Ward's breach of fiduciary duty claim is duplicative of his § 1132(a)(1)(B) claim, because both causes of action are claims for monetary benefits under the plan. Therefore, Ward's breach of fiduciary duty claim must be dismissed. Nevertheless, even if Ward's fiduciary duty claim could proceed to the merits, the claim must be denied because Aetna clearly informed Ward through the plan language that evidence of good health was required. Ward's assertion that it was unclear what type of evidence of good health would have been enough — whether a completed evidence of insurability form or otherwise — does not support his claim because Ward admits that he did not attempt to provide any evidence of good health. See Blum v. Spectrum Restaurant Grp., 261 F.Supp.2d 697, 712 (E.D. Tex. 2003) (holding that there is no need to determine what constitutes "evidence of good health" where the claimant did not attempt to provide evidence of good health).
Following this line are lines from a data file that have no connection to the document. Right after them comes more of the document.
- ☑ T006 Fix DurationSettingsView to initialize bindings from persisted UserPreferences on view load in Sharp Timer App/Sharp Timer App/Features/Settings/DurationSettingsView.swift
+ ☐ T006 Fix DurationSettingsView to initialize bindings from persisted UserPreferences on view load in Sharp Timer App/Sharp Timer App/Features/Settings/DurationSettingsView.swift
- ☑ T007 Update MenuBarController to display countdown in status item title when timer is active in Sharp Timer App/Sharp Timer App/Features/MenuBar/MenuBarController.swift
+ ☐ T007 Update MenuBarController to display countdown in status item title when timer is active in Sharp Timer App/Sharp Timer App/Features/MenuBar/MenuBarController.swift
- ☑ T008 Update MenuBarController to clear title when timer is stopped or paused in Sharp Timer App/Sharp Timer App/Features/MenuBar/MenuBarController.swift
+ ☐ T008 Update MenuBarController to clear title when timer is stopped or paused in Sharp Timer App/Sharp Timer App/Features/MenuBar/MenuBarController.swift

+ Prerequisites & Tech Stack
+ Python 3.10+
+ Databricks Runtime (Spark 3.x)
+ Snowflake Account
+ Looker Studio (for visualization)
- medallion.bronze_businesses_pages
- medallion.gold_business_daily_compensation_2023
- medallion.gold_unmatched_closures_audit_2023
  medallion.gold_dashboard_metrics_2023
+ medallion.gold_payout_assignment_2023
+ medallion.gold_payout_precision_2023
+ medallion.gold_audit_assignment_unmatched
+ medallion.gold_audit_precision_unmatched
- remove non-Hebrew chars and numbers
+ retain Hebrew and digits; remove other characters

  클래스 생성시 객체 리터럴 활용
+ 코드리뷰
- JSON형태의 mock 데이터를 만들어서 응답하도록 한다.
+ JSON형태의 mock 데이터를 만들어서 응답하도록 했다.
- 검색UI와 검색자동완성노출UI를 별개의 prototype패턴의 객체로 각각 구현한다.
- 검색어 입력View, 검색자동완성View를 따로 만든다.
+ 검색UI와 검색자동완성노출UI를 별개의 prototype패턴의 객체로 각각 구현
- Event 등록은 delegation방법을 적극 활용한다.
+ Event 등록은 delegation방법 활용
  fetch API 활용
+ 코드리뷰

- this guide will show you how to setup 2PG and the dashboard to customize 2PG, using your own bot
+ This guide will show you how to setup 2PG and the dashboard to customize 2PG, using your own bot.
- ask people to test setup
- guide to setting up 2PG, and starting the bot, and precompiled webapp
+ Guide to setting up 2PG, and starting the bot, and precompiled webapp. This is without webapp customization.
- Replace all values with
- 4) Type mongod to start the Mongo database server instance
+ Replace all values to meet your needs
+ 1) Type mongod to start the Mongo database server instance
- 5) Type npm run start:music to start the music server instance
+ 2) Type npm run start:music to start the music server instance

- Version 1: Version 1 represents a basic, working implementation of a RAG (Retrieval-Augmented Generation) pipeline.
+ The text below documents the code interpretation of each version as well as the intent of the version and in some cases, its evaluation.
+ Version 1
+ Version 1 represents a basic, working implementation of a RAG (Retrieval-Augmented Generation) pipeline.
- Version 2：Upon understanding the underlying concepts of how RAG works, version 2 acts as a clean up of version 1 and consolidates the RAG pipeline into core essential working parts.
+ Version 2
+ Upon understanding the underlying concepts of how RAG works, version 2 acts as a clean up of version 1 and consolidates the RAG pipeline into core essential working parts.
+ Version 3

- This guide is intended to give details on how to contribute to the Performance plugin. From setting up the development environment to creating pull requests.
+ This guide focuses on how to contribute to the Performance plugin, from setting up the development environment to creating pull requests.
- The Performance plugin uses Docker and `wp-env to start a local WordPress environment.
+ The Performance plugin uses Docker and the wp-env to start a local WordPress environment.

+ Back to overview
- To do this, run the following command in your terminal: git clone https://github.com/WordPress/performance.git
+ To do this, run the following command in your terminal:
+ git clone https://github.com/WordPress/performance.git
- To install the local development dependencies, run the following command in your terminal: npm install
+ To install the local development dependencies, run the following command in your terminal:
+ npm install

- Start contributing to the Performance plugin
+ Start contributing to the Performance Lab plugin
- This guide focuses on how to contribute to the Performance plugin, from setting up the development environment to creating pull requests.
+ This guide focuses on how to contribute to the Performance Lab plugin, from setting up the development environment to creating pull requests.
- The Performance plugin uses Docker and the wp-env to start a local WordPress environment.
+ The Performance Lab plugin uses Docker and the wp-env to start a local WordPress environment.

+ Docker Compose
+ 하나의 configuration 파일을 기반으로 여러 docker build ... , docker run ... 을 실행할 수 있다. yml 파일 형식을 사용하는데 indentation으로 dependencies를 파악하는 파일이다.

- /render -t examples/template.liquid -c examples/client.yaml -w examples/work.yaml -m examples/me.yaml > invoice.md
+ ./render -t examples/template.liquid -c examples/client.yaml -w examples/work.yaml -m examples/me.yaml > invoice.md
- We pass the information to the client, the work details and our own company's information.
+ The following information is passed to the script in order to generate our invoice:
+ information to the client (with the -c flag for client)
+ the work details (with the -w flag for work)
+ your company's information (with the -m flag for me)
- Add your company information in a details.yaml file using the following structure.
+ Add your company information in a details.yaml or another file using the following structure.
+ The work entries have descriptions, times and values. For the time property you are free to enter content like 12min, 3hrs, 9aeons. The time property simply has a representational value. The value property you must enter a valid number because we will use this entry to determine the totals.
Furthermore, the plan provides that PAE, not Aetna, was responsible for gathering the information Aetna needed to enroll employees. (Administrative R. 77, ECF No. 14.) Therefore, Ward's breach of fiduciary duty claim must be dismissed.
The Court has considered all the parties' arguments. Those not specifically addressed would not have changed the outcome. Although the Court is sympathetic to Ward's circumstances and is disappointed in the way his attempted plan enrollment was handled, the Court cannot grant relief that is unavailable under the plan and ERISA.